Exercise brief: Retype, word for word, every line starting at the line with "tax: 12% = 173.09 -> 12% = 169.85" and ending with the final line of the entries; skip the pictures.

─── Exercise inputs

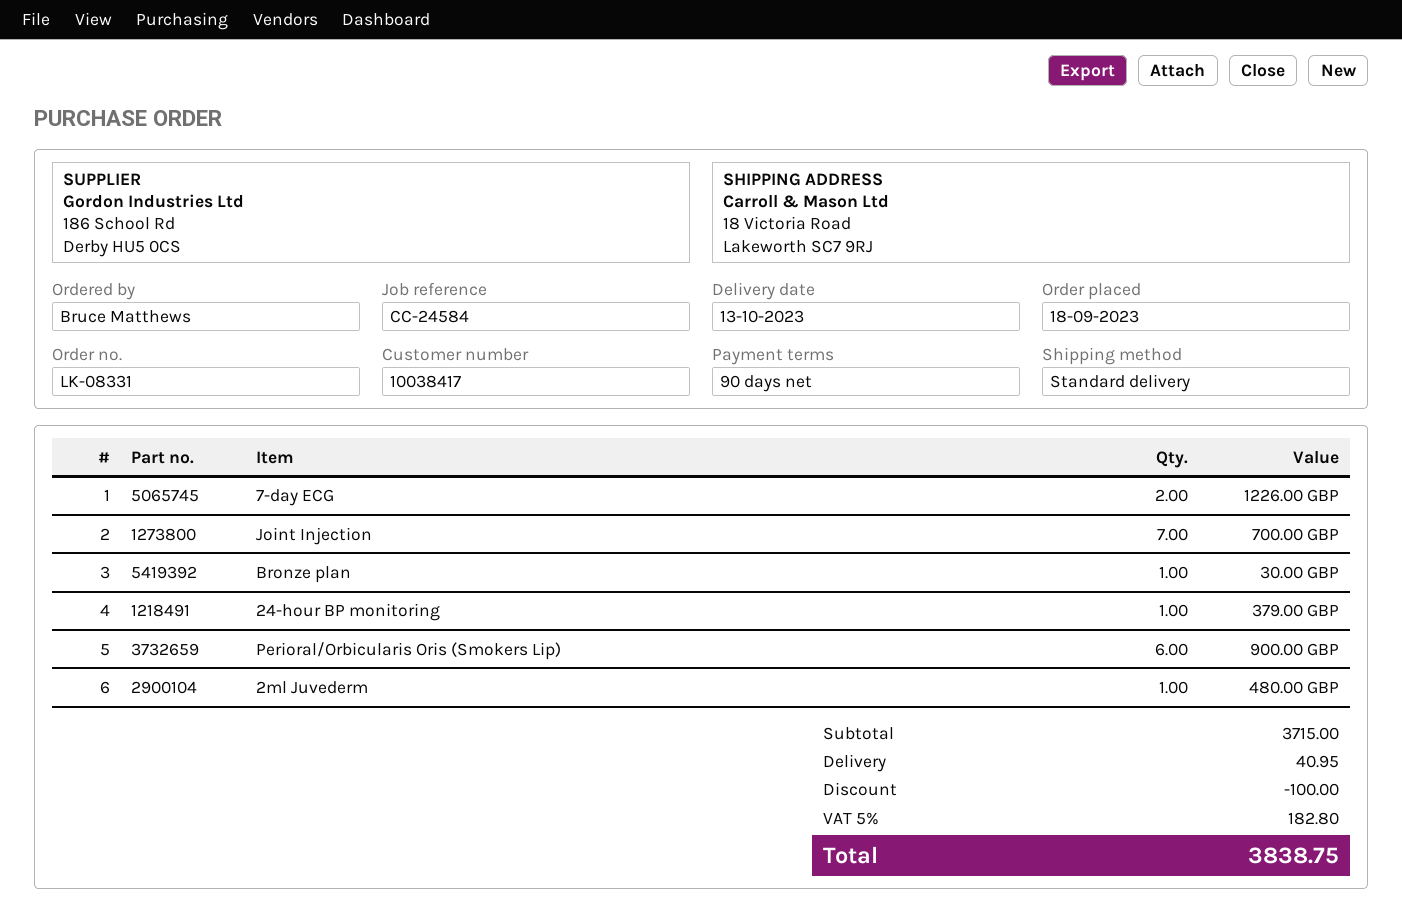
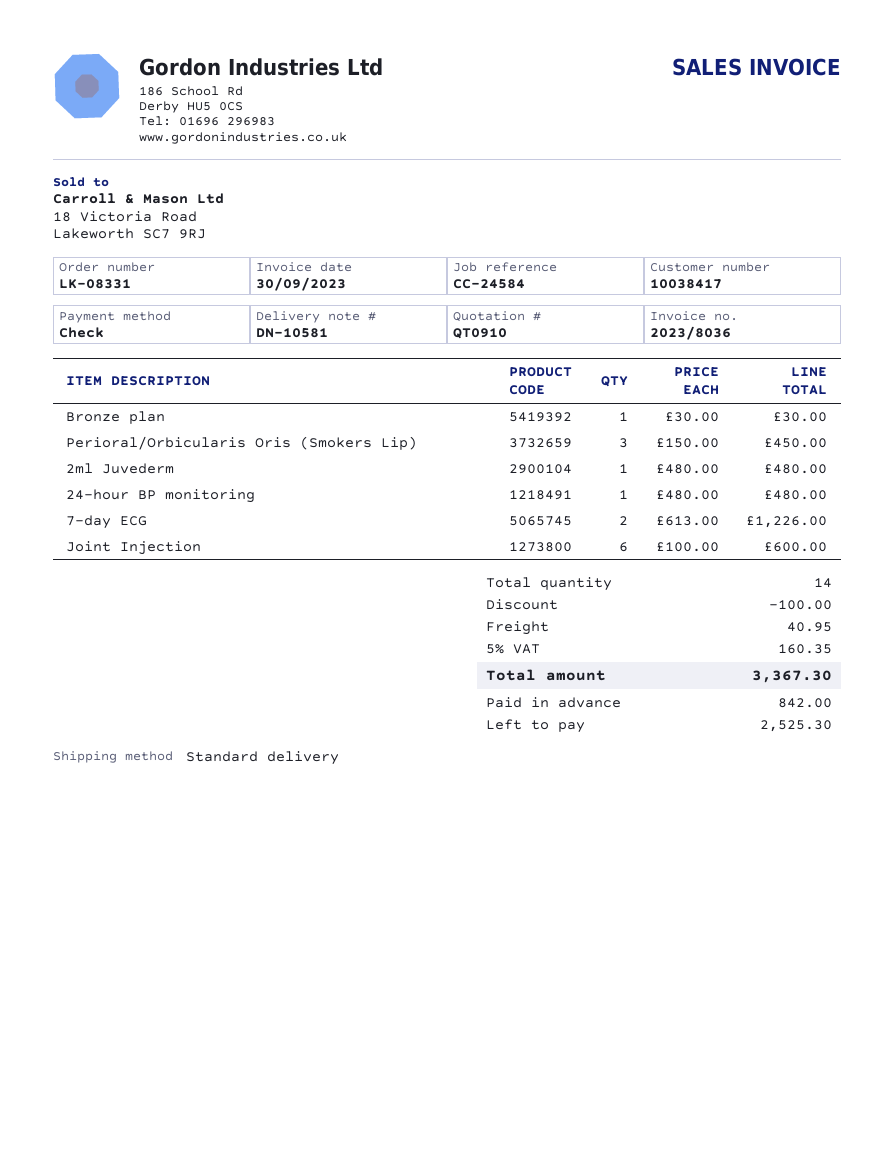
Joint Injection: 7 for 700.00 -> 6 for 600.00
24-hour BP monitoring: 1 for 379.00 -> 1 for 480.00
Perioral/Orbicularis Oris (Smokers Lip): 6 for 900.00 -> 3 for 450.00
tax: 5% = 182.80 -> 5% = 160.35
total: 3838.75 -> 3367.30

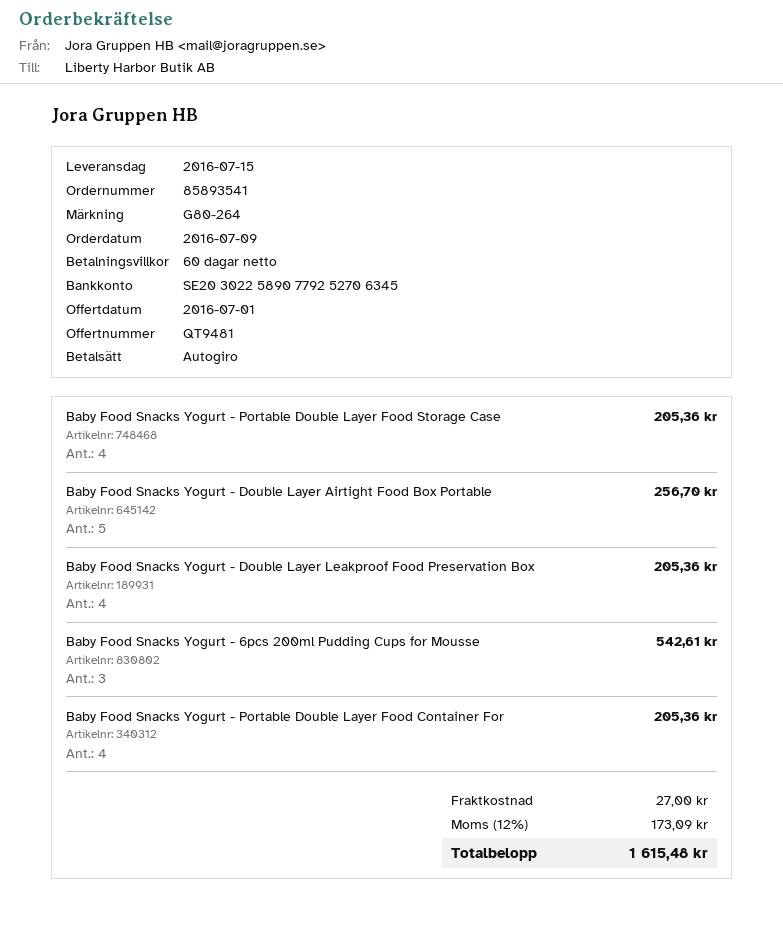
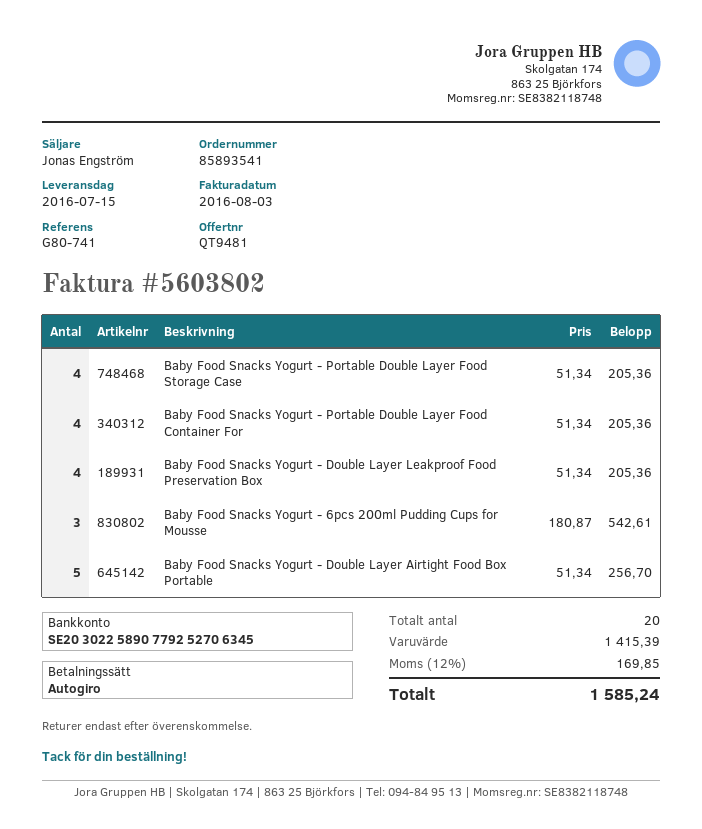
reference: G80-264 -> G80-741
shipping: 27.00 -> none
tax: 12% = 173.09 -> 12% = 169.85
total: 1615.48 -> 1585.24

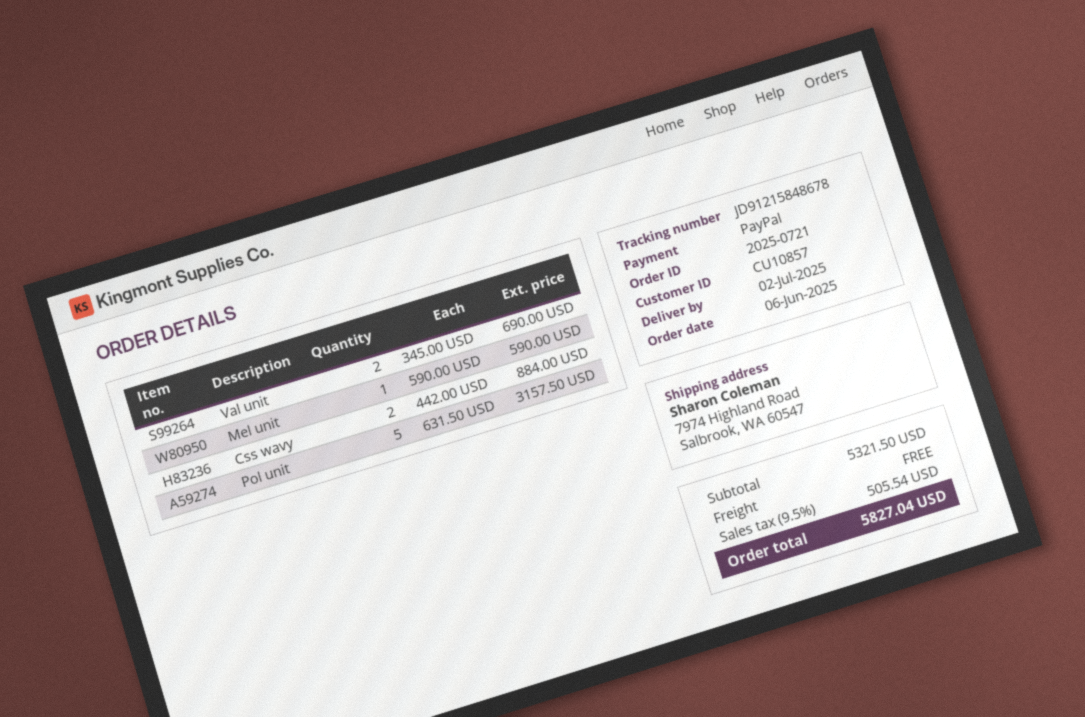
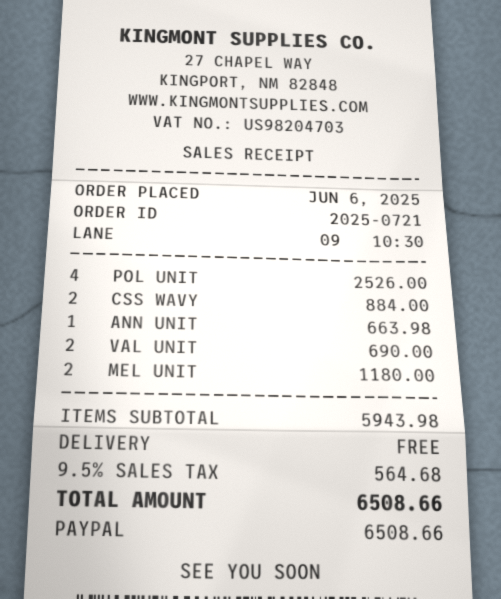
Mel unit: 1 for 590.00 -> 2 for 1180.00
Pol unit: 5 for 3157.50 -> 4 for 2526.00
ANN UNIT: none -> 1 for 663.98
subtotal: 5321.50 -> 5943.98
tax: 9.5% = 505.54 -> 9.5% = 564.68
total: 5827.04 -> 6508.66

──────

Response:
tax: 12% = 173.09 -> 12% = 169.85
total: 1615.48 -> 1585.24

Mel unit: 1 for 590.00 -> 2 for 1180.00
Pol unit: 5 for 3157.50 -> 4 for 2526.00
ANN UNIT: none -> 1 for 663.98
subtotal: 5321.50 -> 5943.98
tax: 9.5% = 505.54 -> 9.5% = 564.68
total: 5827.04 -> 6508.66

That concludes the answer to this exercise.